Drake and the influence of ‘808s & Heartbreak’

Drake is back in the news again. The 29 year-old Canadian rapper and bona fide cultural phenomenon broke the internet once again with the release of his “Hotline Bling” music video on Oct. 19, so he’s going to get some love from this column. The catchy song has, so far, peaked at No. 2 on the Billboard Hot 100 and could become Drake’s first track to hit number one. In addition, the Toronto superstar already has two of 2015’s biggest albums (“If You’re Reading This It’s Too Late” and “What A Time to be Alive”) and is seemingly physically unable to make anything other than a hit.

All of these successes, however, wouldn’t have been possible if Kanye West had never released “808s & Heartbreak” back in 2008. Yes, Aubrey Drake Graham has Yeezy to thank for his success. Frankly, artists like Kid Cudi, The Weeknd, ILoveMakonnen, PartyNextDoor, Dej Loaf and Fetty Wap should probably also invest in sending Kanye a fruit basket. West was always ahead of the curve, but, with the ascension of Drake and his OVO Sound label mates, among others, the importance of “808s & Heartbreak” becomes even clearer. Drake’s entire sound feels like an extension of Kanye’s influential record. In fact, a great chunk of modern popular hip-hop can be traced back to the album that gave us “Heartless” and “Love Lockdown.” “808s & Heartbreak” would seem so commonplace in today’s hip-hop scene, but, in 2008, it was revolutionary. It featured beats that were silky smooth, almost futuristic, sounding and auto-tuned rapping that flowed over the synthetic, mellow and charismatic production. The album didn’t shy away from being vulnerable or emotional aspects but instead chose to feature those themes of self-doubt, personal misery and romantic failure.

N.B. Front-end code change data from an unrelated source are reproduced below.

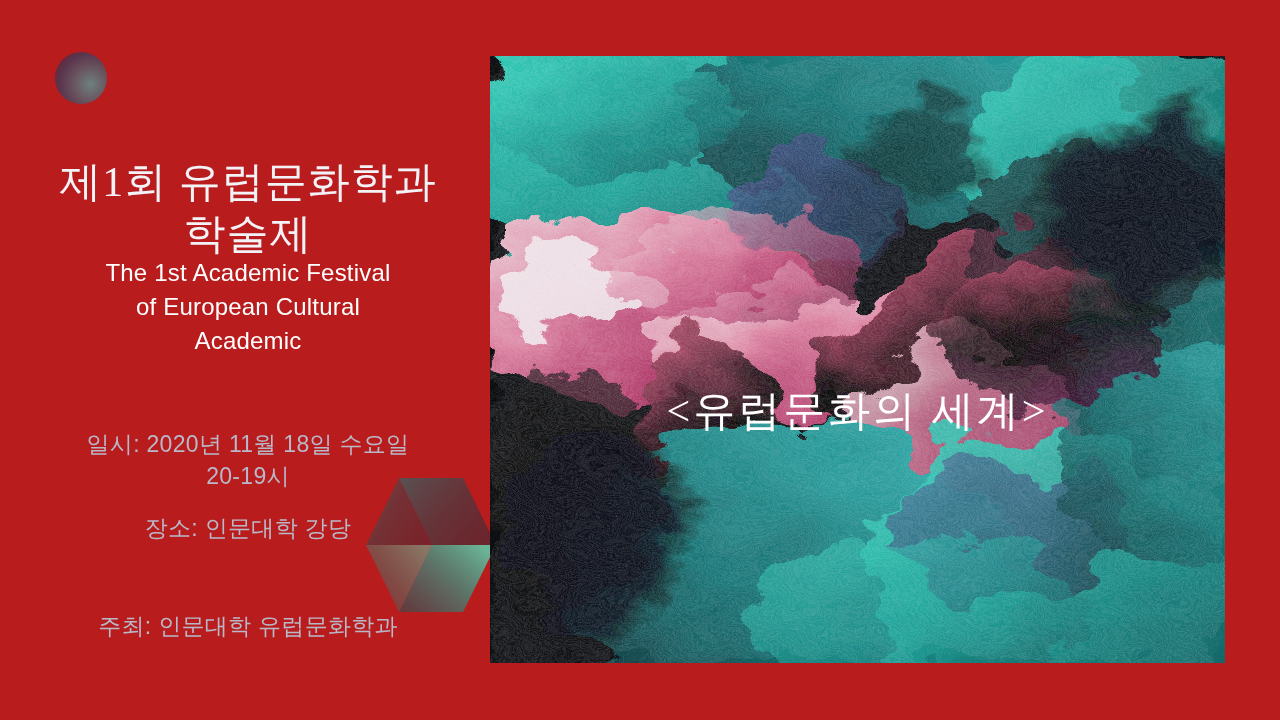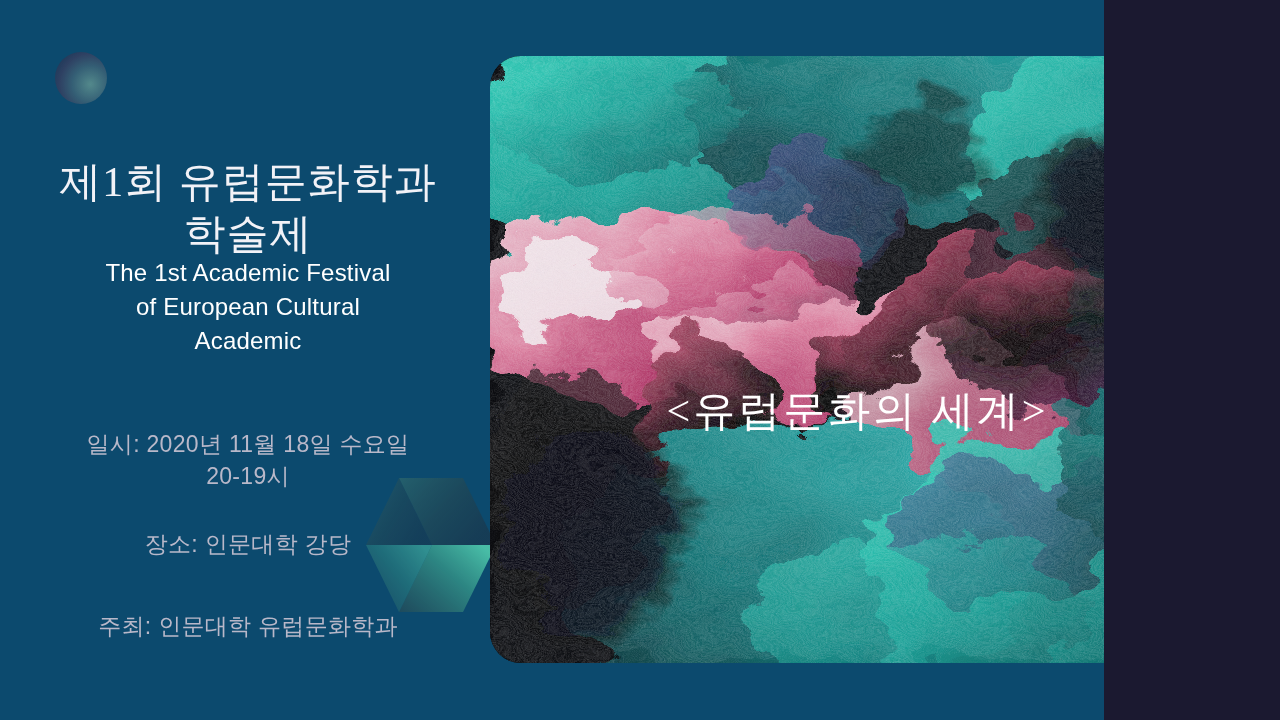--- a/index.html
+++ b/index.html
@@ -1,21 +1,21 @@
 <!DOCTYPE html>
 <html><head>
 <meta charset="utf-8">
 <style>
   html,body{margin:0;padding:0;}
   body{
     width:1280px;height:720px;overflow:hidden;
     background:#1b1930;
     font-family:"Liberation Sans", sans-serif;
   }
-  .slide{position:relative;width:1104px;height:720px;background:#0c4a6e;overflow:hidden;}
+  .slide{position:relative;width:1280px;height:720px;background:#b91c1c;overflow:hidden;}
 
   
   .moon{
     position:absolute;left:55px;top:52px;width:52px;height:52px;border-radius:50%;
     background:
       radial-gradient(circle at 68% 62%, rgba(96,148,145,.85) 0%, rgba(70,104,120,.7) 38%,
                       rgba(58,62,95,.75) 64%, rgba(40,40,68,.55) 88%, rgba(30,28,50,.15) 100%);
     filter:blur(.3px);
   }
 
@@ -33,27 +33,27 @@
     position:absolute;left:0;top:256px;width:460px;text-align:center;
     font-family:"Liberation Sans",sans-serif;
     font-size:24px;line-height:34px;color:#ffffff;letter-spacing:.2px;
   }
   .info{
     position:absolute;left:0;width:460px;text-align:center;
     font-family:"Liberation Sans",sans-serif;
     font-size:23px;line-height:32px;color:#b9b8c9;font-weight:400;letter-spacing:.3px;
   }
   .info-1{top:428px;}
-  .info-2{top:528px;text-align:center;}
+  .info-2{top:512px;text-align:center;}
   .info-3{top:568px;margin-top:42px;}
 
   
   .art{
     position:absolute;left:490px;top:56px;width:735px;height:607px;
-    background:#07080c;overflow:hidden;border-radius:31px;
+    background:#07080c;overflow:hidden;
   }
   .art svg{display:block;width:735px;height:607px;}
   .art-caption{
     position:absolute;left:0;top:330px;width:735px;text-align:center;
     font-family:"Liberation Serif","DejaVu Serif",serif;
     font-size:42px;line-height:50px;color:#ffffff;letter-spacing:3px;
     pointer-events:none;
   }
 </style>
 </head>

These three elements are staples of Drake’s and The Weeknd’s catalogs today, which dominate popular hip-hop music. In 2008, the rap scene looked a whole lot different than it does today. The “Dirty South” sub-genre, gangster rap with Southern crunk flair, was still incredibly popular as Lil Wayne, TI, Young Jeezy and Rick Ross released among the top-selling albums of the year. While that sound hasn’t gone out of style, the success of a song like “Hotline Bling” would have been unthinkable in 2008. The beat is too pop, the material too emotional, the delivery too corny and the video too silly.

It took a monumental Kanye record to prove that rappers could bear their soul and sing about heartbreak. One of West’s protégés, Kid Cudi, also advanced the “808s & Heartbreak” appeal through his wildly popular projects “Man on the Moon” (2009) and “Man on the Moon II” (2010), which were essentially spinoffs of Kanye’s album in terms of thematic elements and general sound.

Drake himself burst onto the scene in 2009 with “So Far Gone,” his third mixtape. A Sept. 9, 2009 Entertainment Weekly article praised the record, saying Drake is “crooning Auto-Tune love songs one moment, spitting clever bars the next.”

Doesn’t that sound familiar?

Without “808s & Heartbreak,” the club would never go up on a Tuesday, Cudi would never go on his pursuit of happiness, The Weeknd would not be calling anybody when it’s half past five, Drake’s hotline would never bling and hip-hop music just wouldn’t be the same.